Literary Hub

On the Importance of Getting the Science Right in Your Novel

periodic table

As a novelist with a science background, I can attest to the importance of verisimilitude in fiction. Made-up stories reveal human complexity in ways that the truth alone often fails to capture, but in order to do so, they need real-world grounding. Therefore, fiction is faced with the particularly difficult task of making a reader believe in situations that in fact don’t exist. How do fiction writers accomplish this?

Science—specifically physics, chemistry, and biology—can make the wholly imagined world of a fictional narrative feel real and believable. This holds true for any novel, and is particularly relevant to the science-based novel—not to be confused with science fiction or sci-fi. The science-based novel, whose narrative backbone tends to be strongly shaped by science and the language of science, has been making its mark in literature for centuries, from the classic novels Frankenstein and Middlemarch in the 19th century, Arrowsmith and Mendel’s Dwarf in the 20th century, and The Path of Minor Planets in 2001 and Chemistry in 2017, culminating last year with the psychological thriller Give Me Your Hand. What is it about science that has compelled so many novelists, past and present, to weave their stories around it?

First and foremost, science provides a clear and pragmatic framework with which to view the murkier and less-than-perfect world of humans, giving resonance and beauty to a fictional story while also being a metaphor for its larger theme. Science also asks questions about the world, as do characters in a novel. Moreover, the questions that characters ask in a science-based novel, because they are usually scientists themselves, are very often tied to their inquiry and state of desire, making their actions and emotional trajectories all the more poignant and relatable.

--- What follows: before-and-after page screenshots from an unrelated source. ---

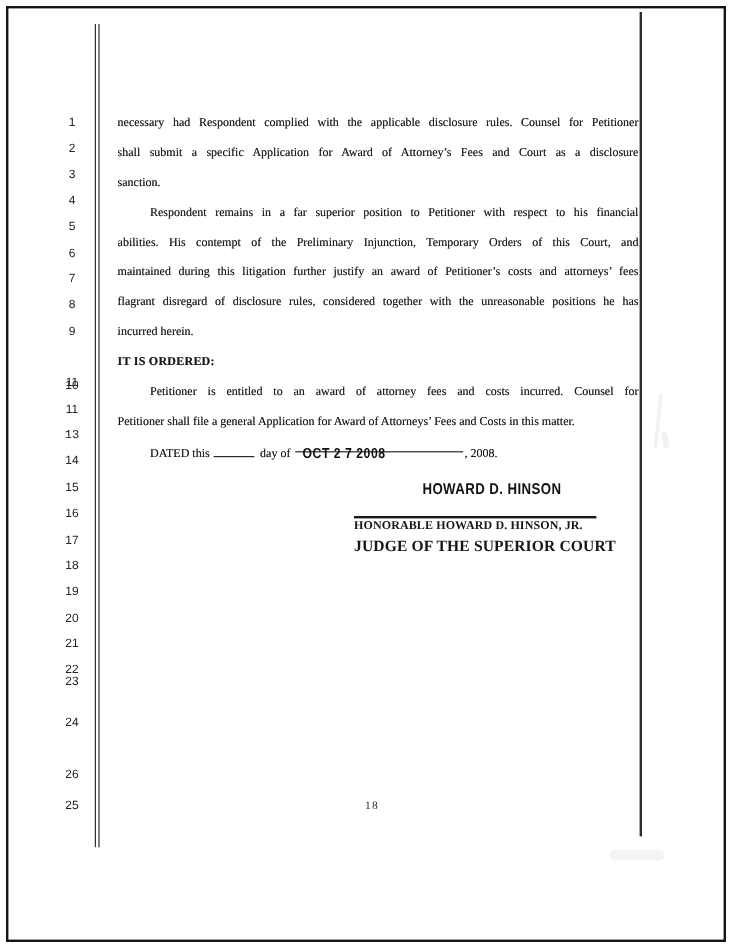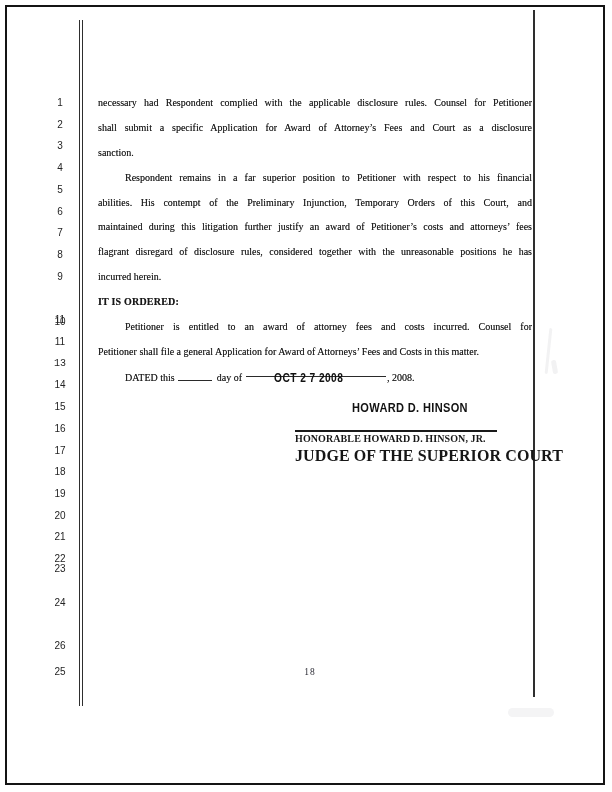"OCT 2 7 2008" .date-underline { text-align: center -> none }
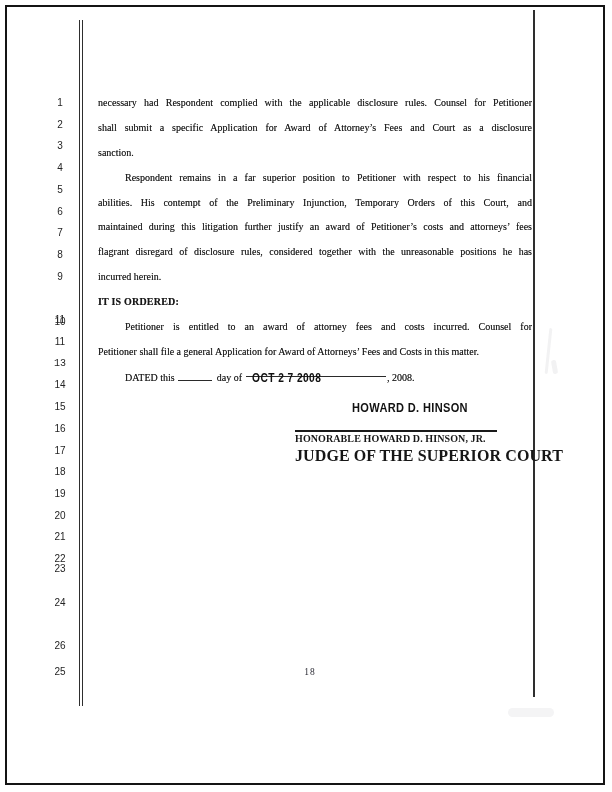"JUDGE OF THE SUPERIOR COURT" .sig-title { font-size: 16px -> 13px }
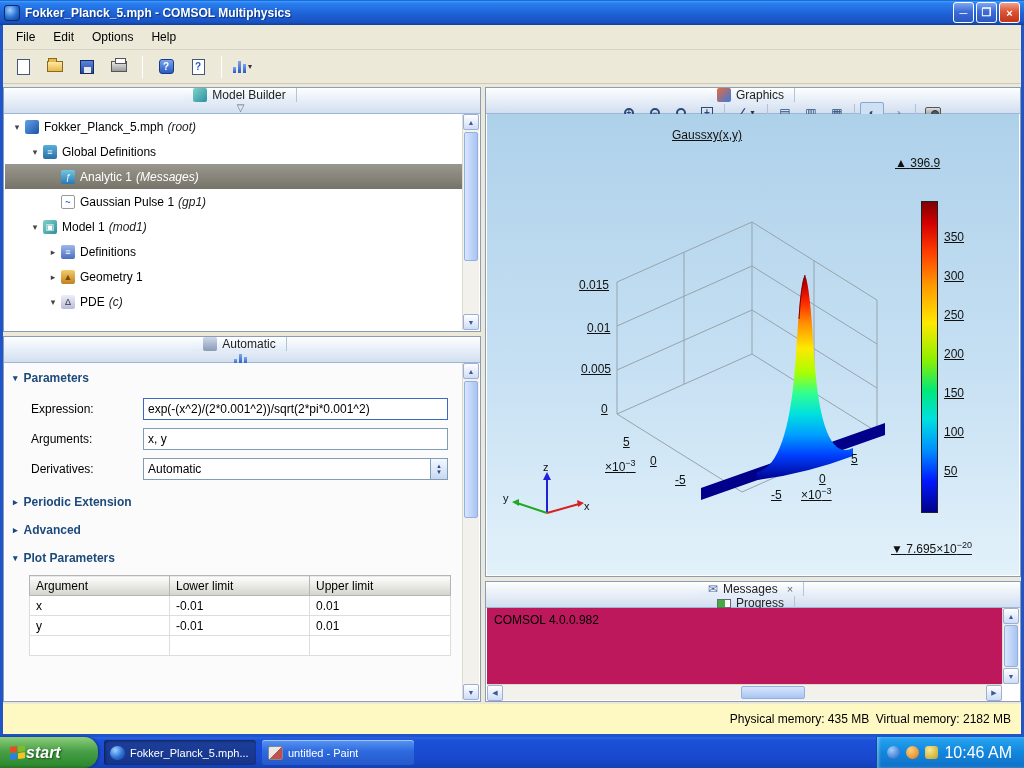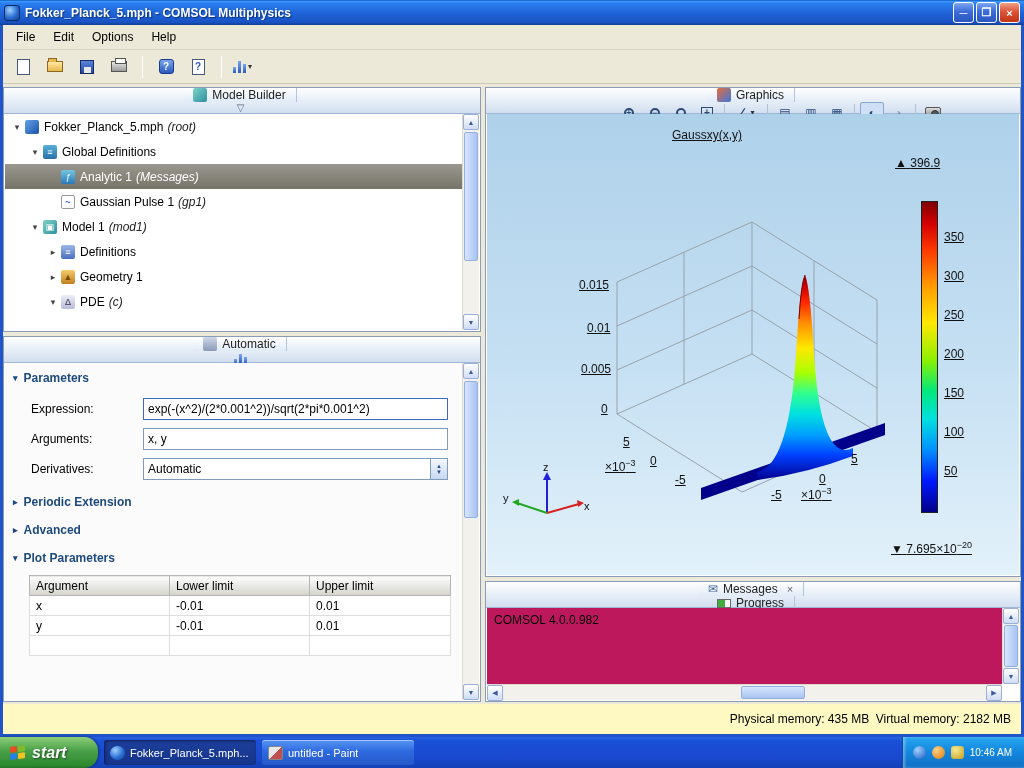"start" #startbtn { gap: 6px -> none }
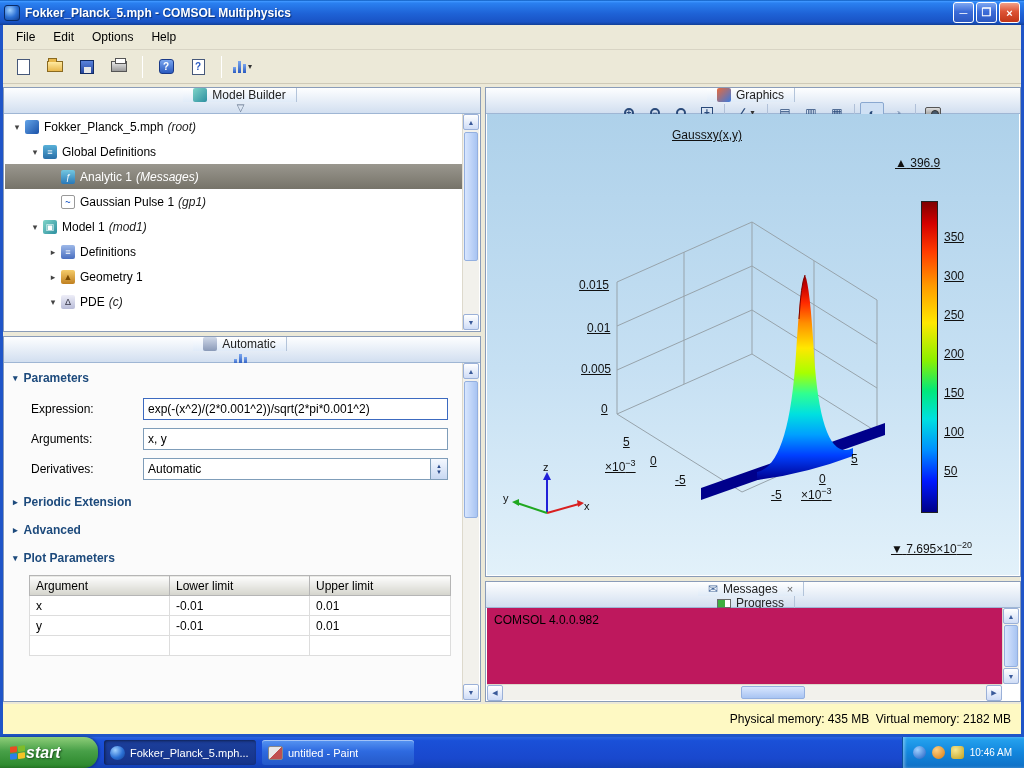"10:46 AM" #tray .clock { font-size: 10px -> 16px }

In The Path of Minor Planets, a novel by Andrew Sean Greer, a group of astronomers reunite every six years to commemorate the passing of a comet they first witnessed in their youth. The periodic return of the comet marks the progression of their lives through time, while its reliable movement and consistent appearance in Earth’s sky shines a light on the less constant and more fallible nature of the humans that study it: “Another call of “Time!” Kathy looked up and saw not a meteor, but the comet up there in Centaurus. She admired comets, creatures that didn’t race violently through the sky but quietly and coldly burned above without burning out, returning; they were things to count on.”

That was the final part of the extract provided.